## WHAT IS BEING ASKED
Print the entries in full, word for word, but not the pictures.

## INPUT
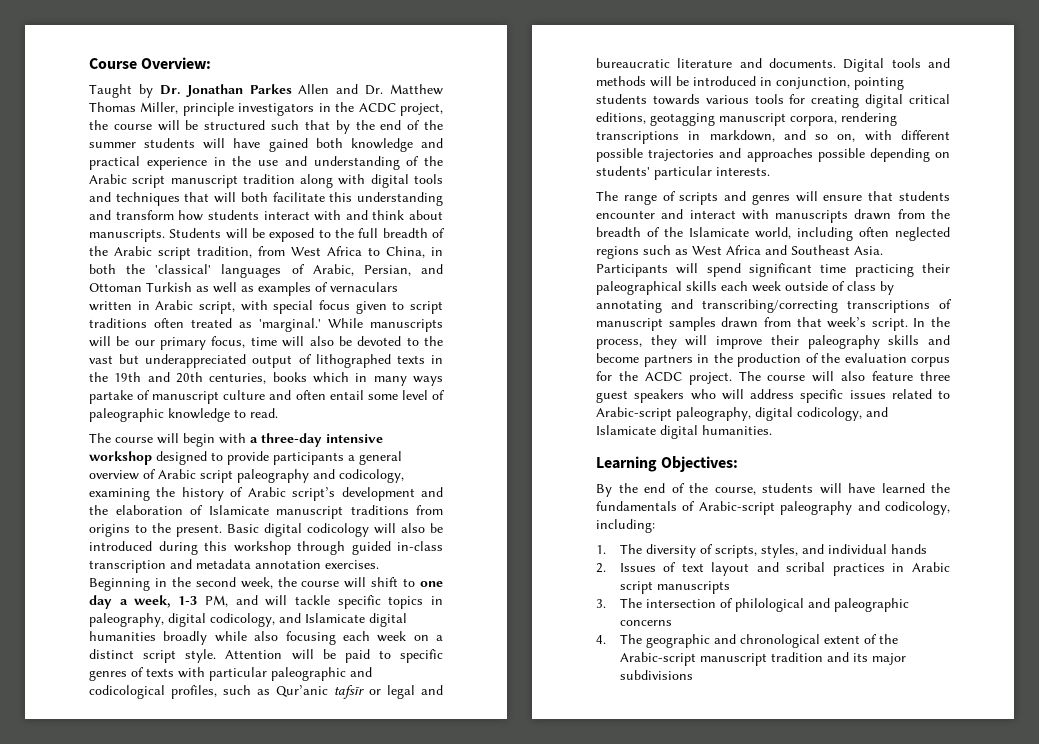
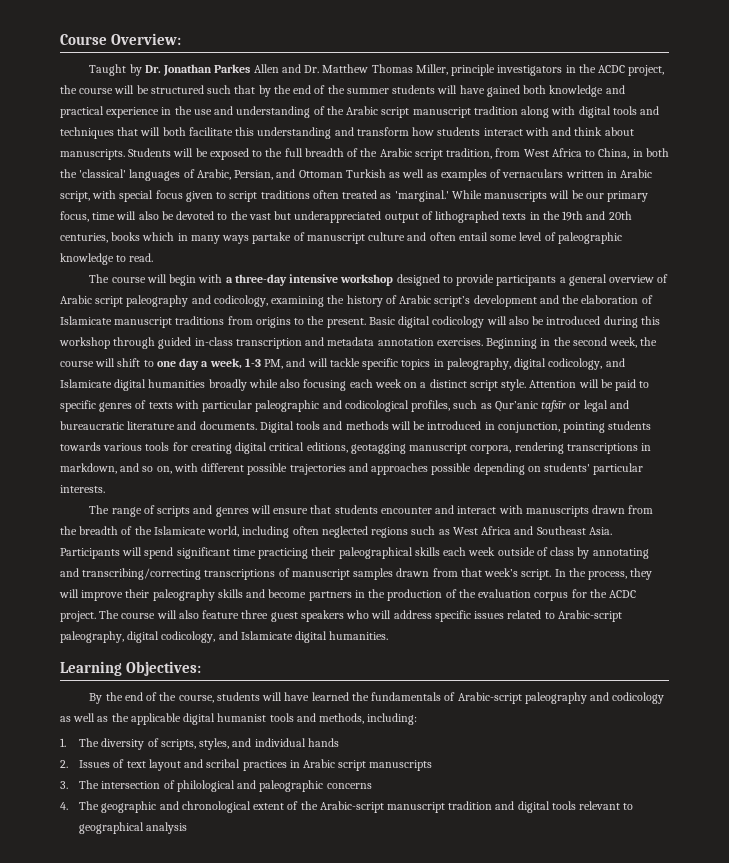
- By the end of the course, students will have learned the fundamentals of Arabic-script paleography and codicology, including:
+ By the end of the course, students will have learned the fundamentals of Arabic-script paleography and codicology as well as the applicable digital humanist tools and methods, including:
- 4. The geographic and chronological extent of the Arabic-script manuscript tradition and its major subdivisions
+ 4. The geographic and chronological extent of the Arabic-script manuscript tradition and digital tools relevant to geographical analysis

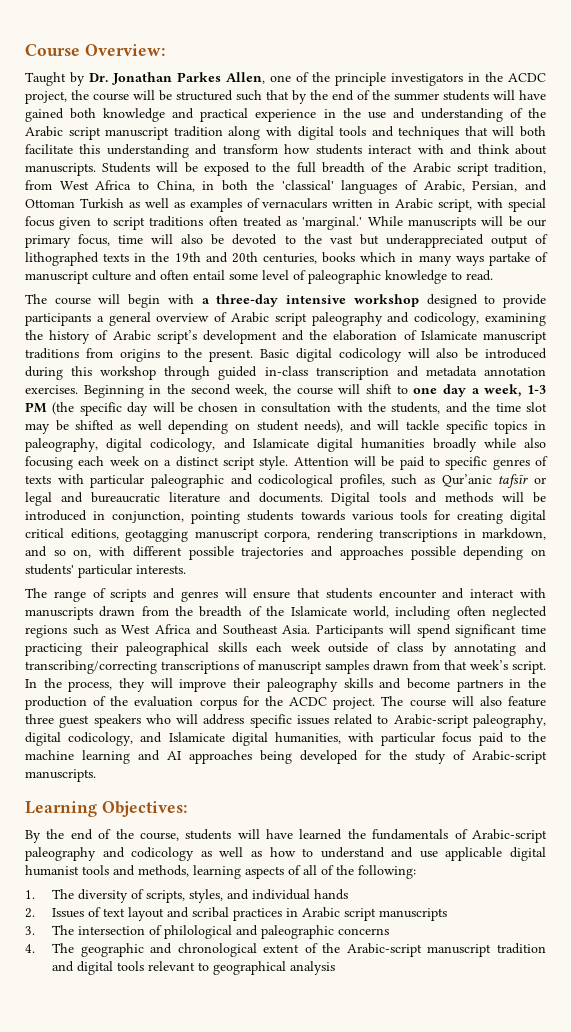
- Taught by Dr. Jonathan Parkes Allen and Dr. Matthew Thomas Miller, principle investigators in the ACDC project, the course will be structured such that by the end of the summer students will have gained both knowledge and practical experience in the use and understanding of the Arabic script manuscript tradition along with digital tools and techniques that will both facilitate this understanding and transform how students interact with and think about manuscripts.
+ Taught by Dr. Jonathan Parkes Allen, one of the principle investigators in the ACDC project, the course will be structured such that by the end of the summer students will have gained both knowledge and practical experience in the use and understanding of the Arabic script manuscript tradition along with digital tools and techniques that will both facilitate this understanding and transform how students interact with and think about manuscripts.
- Beginning in the second week, the course will shift to one day a week, 1-3 PM, and will tackle specific topics in paleography, digital codicology, and Islamicate digital humanities broadly while also focusing each week on a distinct script style.
+ Beginning in the second week, the course will shift to one day a week, 1-3 PM (the specific day will be chosen in consultation with the students, and the time slot may be shifted as well depending on student needs), and will tackle specific topics in paleography, digital codicology, and Islamicate digital humanities broadly while also focusing each week on a distinct script style.
- The course will also feature three guest speakers who will address specific issues related to Arabic-script paleography, digital codicology, and Islamicate digital humanities.
+ The course will also feature three guest speakers who will address specific issues related to Arabic-script paleography, digital codicology, and Islamicate digital humanities, with particular focus paid to the machine learning and AI approaches being developed for the study of Arabic-script manuscripts.
- By the end of the course, students will have learned the fundamentals of Arabic-script paleography and codicology as well as the applicable digital humanist tools and methods, including:
+ By the end of the course, students will have learned the fundamentals of Arabic-script paleography and codicology as well as how to understand and use applicable digital humanist tools and methods, learning aspects of all of the following:

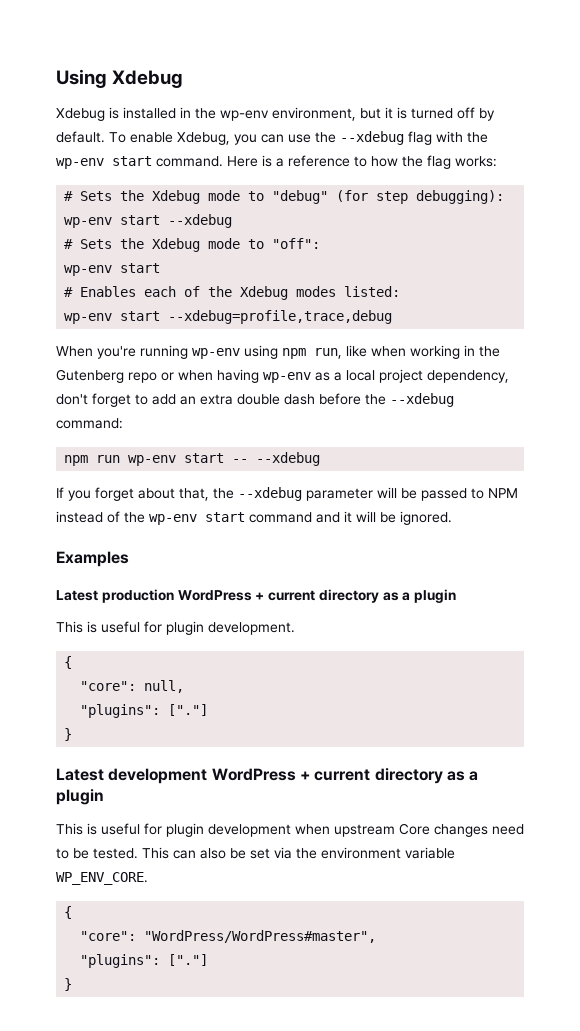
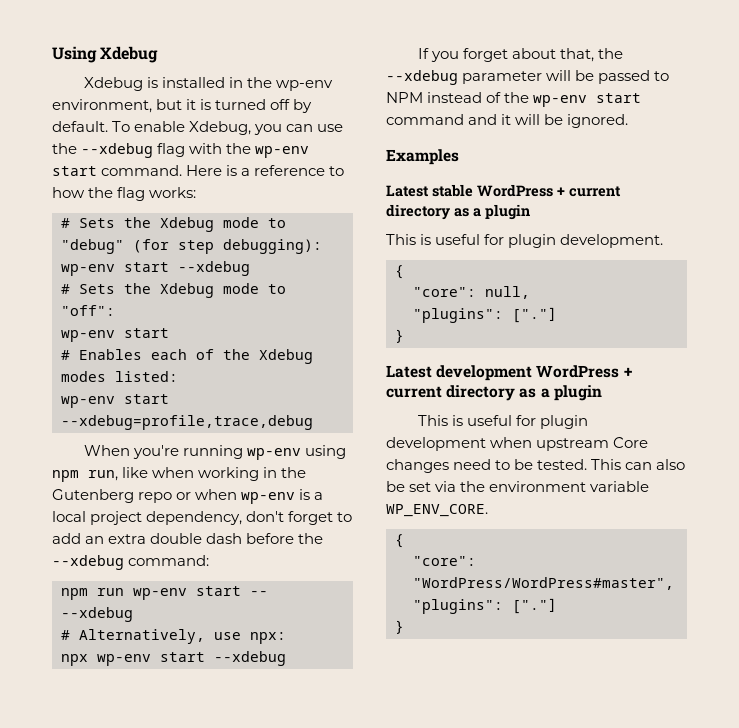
- When you're running wp-env using npm run, like when working in the Gutenberg repo or when having wp-env as a local project dependency, don't forget to add an extra double dash before the --xdebug command:
+ When you're running wp-env using npm run, like when working in the Gutenberg repo or when wp-env is a local project dependency, don't forget to add an extra double dash before the --xdebug command:
+ # Alternatively, use npx:
+ npx wp-env start --xdebug
- Latest production WordPress + current directory as a plugin
+ Latest stable WordPress + current directory as a plugin

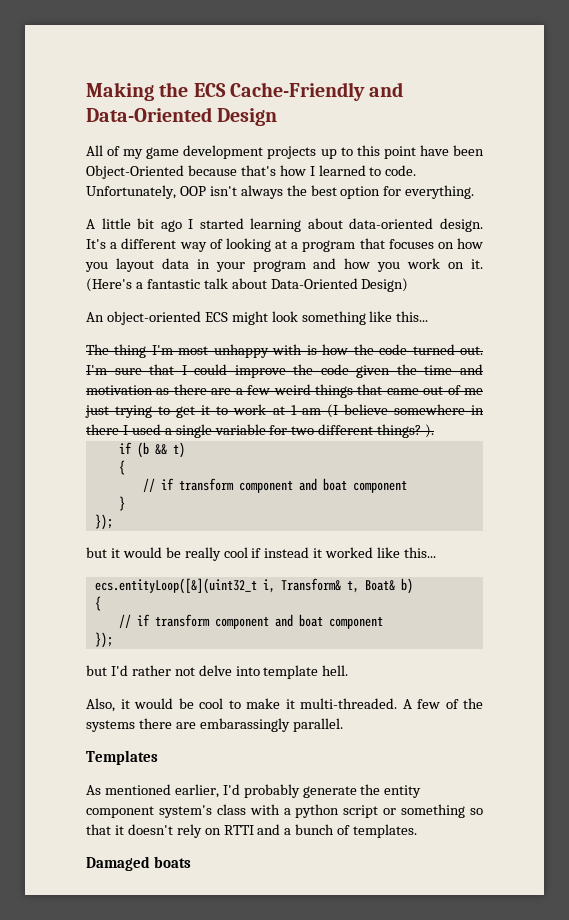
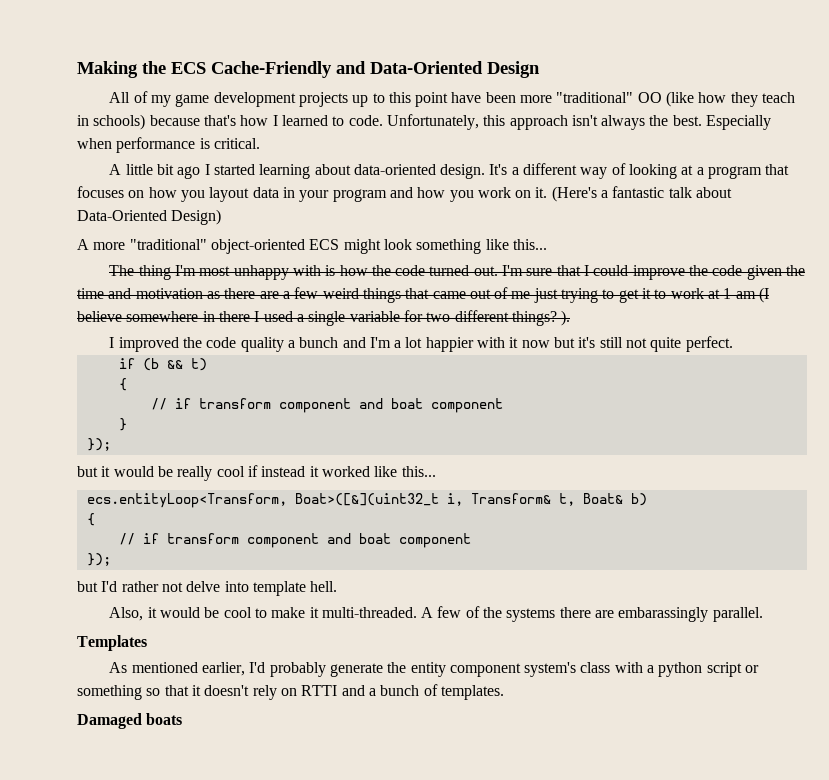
- All of my game development projects up to this point have been Object-Oriented because that's how I learned to code.
+ All of my game development projects up to this point have been more "traditional" OO (like how they teach in schools) because that's how I learned to code.
- Unfortunately, OOP isn't always the best option for everything.
+ Unfortunately, this approach isn't always the best. Especially when performance is critical.
- An object-oriented ECS might look something like this...
+ A more "traditional" object-oriented ECS might look something like this...
+ I improved the code quality a bunch and I'm a lot happier with it now but it's still not quite perfect.
- ecs.entityLoop([&](uint32_t i, Transform& t, Boat& b)
+ ecs.entityLoop<Transform, Boat>([&](uint32_t i, Transform& t, Boat& b)

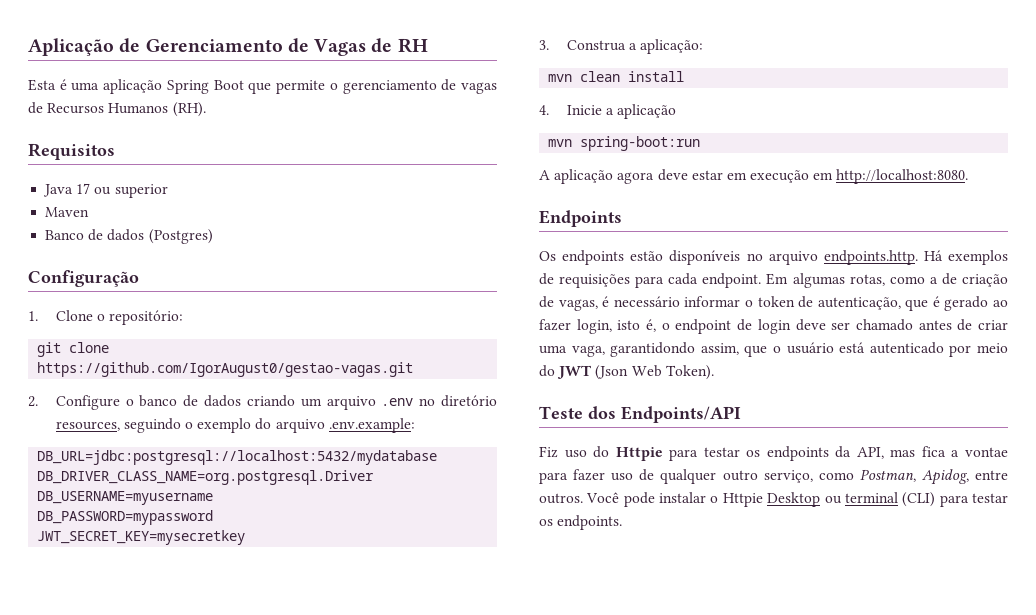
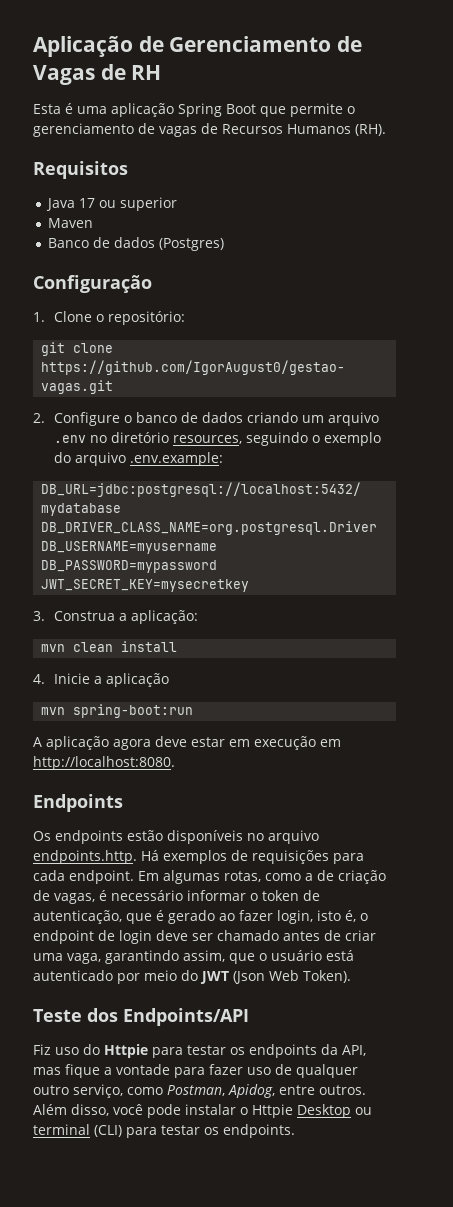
- Em algumas rotas, como a de criação de vagas, é necessário informar o token de autenticação, que é gerado ao fazer login, isto é, o endpoint de login deve ser chamado antes de criar uma vaga, garantidondo assim, que o usuário está autenticado por meio do JWT (Json Web Token).
+ Em algumas rotas, como a de criação de vagas, é necessário informar o token de autenticação, que é gerado ao fazer login, isto é, o endpoint de login deve ser chamado antes de criar uma vaga, garantindo assim, que o usuário está autenticado por meio do JWT (Json Web Token).
- Fiz uso do Httpie para testar os endpoints da API, mas fica a vontae para fazer uso de qualquer outro serviço, como Postman, Apidog, entre outros.
+ Fiz uso do Httpie para testar os endpoints da API, mas fique a vontade para fazer uso de qualquer outro serviço, como Postman, Apidog, entre outros.
- Você pode instalar o Httpie Desktop ou terminal (CLI) para testar os endpoints.
+ Além disso, você pode instalar o Httpie Desktop ou terminal (CLI) para testar os endpoints.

## TASK OUTPUT
- By the end of the course, students will have learned the fundamentals of Arabic-script paleography and codicology, including:
+ By the end of the course, students will have learned the fundamentals of Arabic-script paleography and codicology as well as the applicable digital humanist tools and methods, including:
- 4. The geographic and chronological extent of the Arabic-script manuscript tradition and its major subdivisions
+ 4. The geographic and chronological extent of the Arabic-script manuscript tradition and digital tools relevant to geographical analysis

- Taught by Dr. Jonathan Parkes Allen and Dr. Matthew Thomas Miller, principle investigators in the ACDC project, the course will be structured such that by the end of the summer students will have gained both knowledge and practical experience in the use and understanding of the Arabic script manuscript tradition along with digital tools and techniques that will both facilitate this understanding and transform how students interact with and think about manuscripts.
+ Taught by Dr. Jonathan Parkes Allen, one of the principle investigators in the ACDC project, the course will be structured such that by the end of the summer students will have gained both knowledge and practical experience in the use and understanding of the Arabic script manuscript tradition along with digital tools and techniques that will both facilitate this understanding and transform how students interact with and think about manuscripts.
- Beginning in the second week, the course will shift to one day a week, 1-3 PM, and will tackle specific topics in paleography, digital codicology, and Islamicate digital humanities broadly while also focusing each week on a distinct script style.
+ Beginning in the second week, the course will shift to one day a week, 1-3 PM (the specific day will be chosen in consultation with the students, and the time slot may be shifted as well depending on student needs), and will tackle specific topics in paleography, digital codicology, and Islamicate digital humanities broadly while also focusing each week on a distinct script style.
- The course will also feature three guest speakers who will address specific issues related to Arabic-script paleography, digital codicology, and Islamicate digital humanities.
+ The course will also feature three guest speakers who will address specific issues related to Arabic-script paleography, digital codicology, and Islamicate digital humanities, with particular focus paid to the machine learning and AI approaches being developed for the study of Arabic-script manuscripts.
- By the end of the course, students will have learned the fundamentals of Arabic-script paleography and codicology as well as the applicable digital humanist tools and methods, including:
+ By the end of the course, students will have learned the fundamentals of Arabic-script paleography and codicology as well as how to understand and use applicable digital humanist tools and methods, learning aspects of all of the following:

- When you're running wp-env using npm run, like when working in the Gutenberg repo or when having wp-env as a local project dependency, don't forget to add an extra double dash before the --xdebug command:
+ When you're running wp-env using npm run, like when working in the Gutenberg repo or when wp-env is a local project dependency, don't forget to add an extra double dash before the --xdebug command:
+ # Alternatively, use npx:
+ npx wp-env start --xdebug
- Latest production WordPress + current directory as a plugin
+ Latest stable WordPress + current directory as a plugin

- All of my game development projects up to this point have been Object-Oriented because that's how I learned to code.
+ All of my game development projects up to this point have been more "traditional" OO (like how they teach in schools) because that's how I learned to code.
- Unfortunately, OOP isn't always the best option for everything.
+ Unfortunately, this approach isn't always the best. Especially when performance is critical.
- An object-oriented ECS might look something like this...
+ A more "traditional" object-oriented ECS might look something like this...
+ I improved the code quality a bunch and I'm a lot happier with it now but it's still not quite perfect.
- ecs.entityLoop([&](uint32_t i, Transform& t, Boat& b)
+ ecs.entityLoop<Transform, Boat>([&](uint32_t i, Transform& t, Boat& b)

- Em algumas rotas, como a de criação de vagas, é necessário informar o token de autenticação, que é gerado ao fazer login, isto é, o endpoint de login deve ser chamado antes de criar uma vaga, garantidondo assim, que o usuário está autenticado por meio do JWT (Json Web Token).
+ Em algumas rotas, como a de criação de vagas, é necessário informar o token de autenticação, que é gerado ao fazer login, isto é, o endpoint de login deve ser chamado antes de criar uma vaga, garantindo assim, que o usuário está autenticado por meio do JWT (Json Web Token).
- Fiz uso do Httpie para testar os endpoints da API, mas fica a vontae para fazer uso de qualquer outro serviço, como Postman, Apidog, entre outros.
+ Fiz uso do Httpie para testar os endpoints da API, mas fique a vontade para fazer uso de qualquer outro serviço, como Postman, Apidog, entre outros.
- Você pode instalar o Httpie Desktop ou terminal (CLI) para testar os endpoints.
+ Além disso, você pode instalar o Httpie Desktop ou terminal (CLI) para testar os endpoints.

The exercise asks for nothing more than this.